Au Computex 2026, Nvidia a annoncé son nouveau processeur RTX Spark – une puce ARM avec jusqu'à 1 pétaflop de performance IA, un CPU 20 cœurs et jusqu'à 128 Go de mémoire unifiée, à peu près équivalente à une GeForce RTX 5070. En tête de file, le Microsoft Surface Laptop Ultra, le portable phare RTX Spark qui crie « Je suis un développeur, un créateur pro ou un utilisateur intensif d'IA, et j'ai la cote de crédit pour le prouver. »
Je l'ai testé en mains propres à Taipei, et c'est une bête – jeu fluide, montage vidéo impressionnant, le tout sous l'éclairage flatteur et contrôlé d'un salon de démonstration où aucun benchmark ni test réel n'a encore été effectué. Microsoft était tellement confiant qu'au Computex, aucun des autres nouveaux portables RTX Spark n'était même autorisé à être allumé. Seul le Surface Ultra fonctionnait, alimentant toutes les démos de toutes les catégories. C'est soit une confiance suprême, soit une politique de chaperon très stricte.
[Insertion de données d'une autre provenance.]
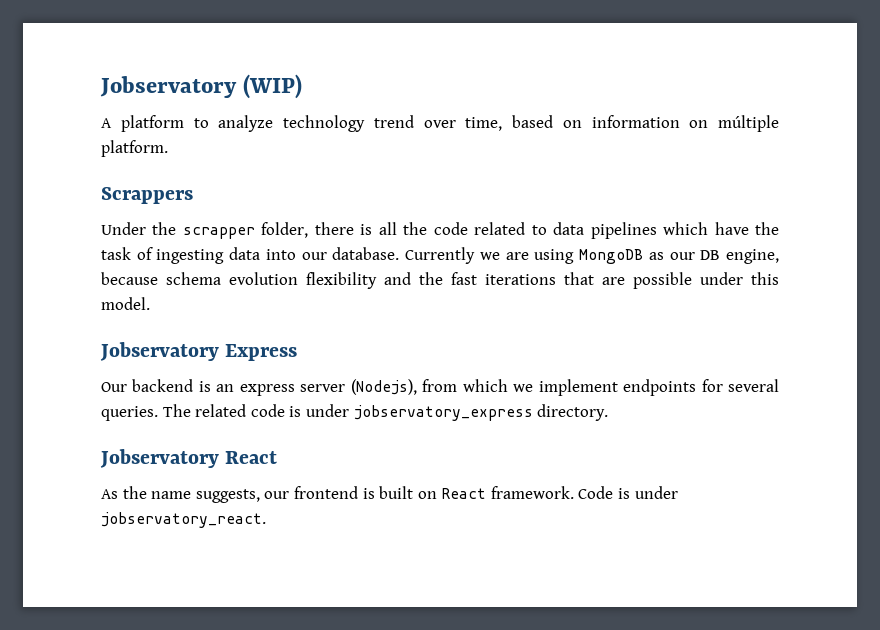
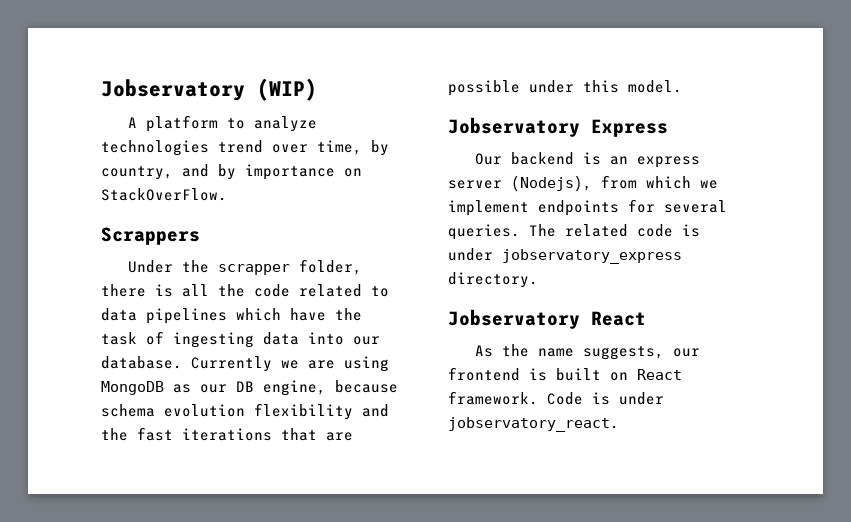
- A platform to analyze technology trend over time, based on information on múltiple platform.
+ A platform to analyze technologies trend over time, by country, and by importance on StackOverFlow.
La construction physique est solide, même si elle ressemble aux précédents Surface Laptop à l'extérieur. L'écran tactile mini-LED PixelSense Ultra de 15 pouces a 262 ppp, un format 3:2 et jusqu'à 2000 nits de luminosité HDR de crête – exceptionnellement lumineux, donnant des visuels qui donnent l'impression que vos yeux viennent d'entrer dans un casino de Las Vegas. Il s'inspire esthétiquement du MacBook (parce que quoi de nos jours ?), avec des touches chiclet noires encastrées, un corps en aluminium robuste, du verre bord à bord et un pavé tactile haptique réactif. Les ports incluent deux USB-C, un USB-A, HDMI, un lecteur de carte SD et une prise casque – une suite complète qui dit « nous nous souvenons de ce que signifie 'créateur-friendly'. »
Le RTX Spark est la star : une « nouvelle classe de GPU pour l'IA » avec jusqu'à 128 Go de mémoire unifiée, conçue pour exécuter de grands modèles et accéder à des ensembles de données localement. Toute cette puissance de calcul est destinée à des tâches alimentées par l'IA comme la mise à l'échelle vidéo et le masquage intelligent, ainsi qu'à l'exécution locale de milliards de paramètres. Microsoft a repensé le système de refroidissement pour faire face – le portable est légèrement surélevé du bureau pour la circulation d'air, avec une configuration à double ventilateur et double caloduc. Lors des démos de « Pragmata » et « Indiana Jones et le Cercle Ancien » – tous deux exigeants graphiquement – les unités fonctionnaient depuis des heures et étaient chaudes au toucher. Microsoft était tellement confiant dans le système thermique qu'il avait prévu une démo avec machine à fumée, mais la machine a mal fonctionné. Dommage, mais au moins les ventilateurs à pleine puissance étaient étonnamment silencieux.
Étonnamment, Microsoft a aussi accordé une certaine attention à la réparabilité : la plaque arrière est amovible, donnant un accès facile au SSD et à la batterie, avec des pièces internes étiquetées avec des codes QR pour un remplacement individuel. On dirait presque qu'ils veulent que vous le répariez vous-même plutôt que d'en acheter un nouveau.
Les plus grandes inconnues : configuration et prix. Le RTX Spark supporte jusqu'à 128 Go de mémoire unifiée, mais la RAM minimale est incertaine. 32 Go semble le minimum absolu, 64 Go plus probable, ce qui placerait ce portable à 2 500 $ et plus pour l'entrée de gamme, avec des configurations haut de gamme potentiellement au-dessus de 4 000 $. L'efficacité de la batterie est une autre question ouverte – un écran mini-LED de 3 000 nits va demander de l'énergie quelle que soit l'efficacité du SoC. Disponibilité ? Inconnue également. Les précommandes pourraient ouvrir à la fin de l'été/début de l'automne, avec une expédition après. D'ici là, nous devrons simplement admirer le seul portable RTX Spark que quiconque a été autorisé à toucher.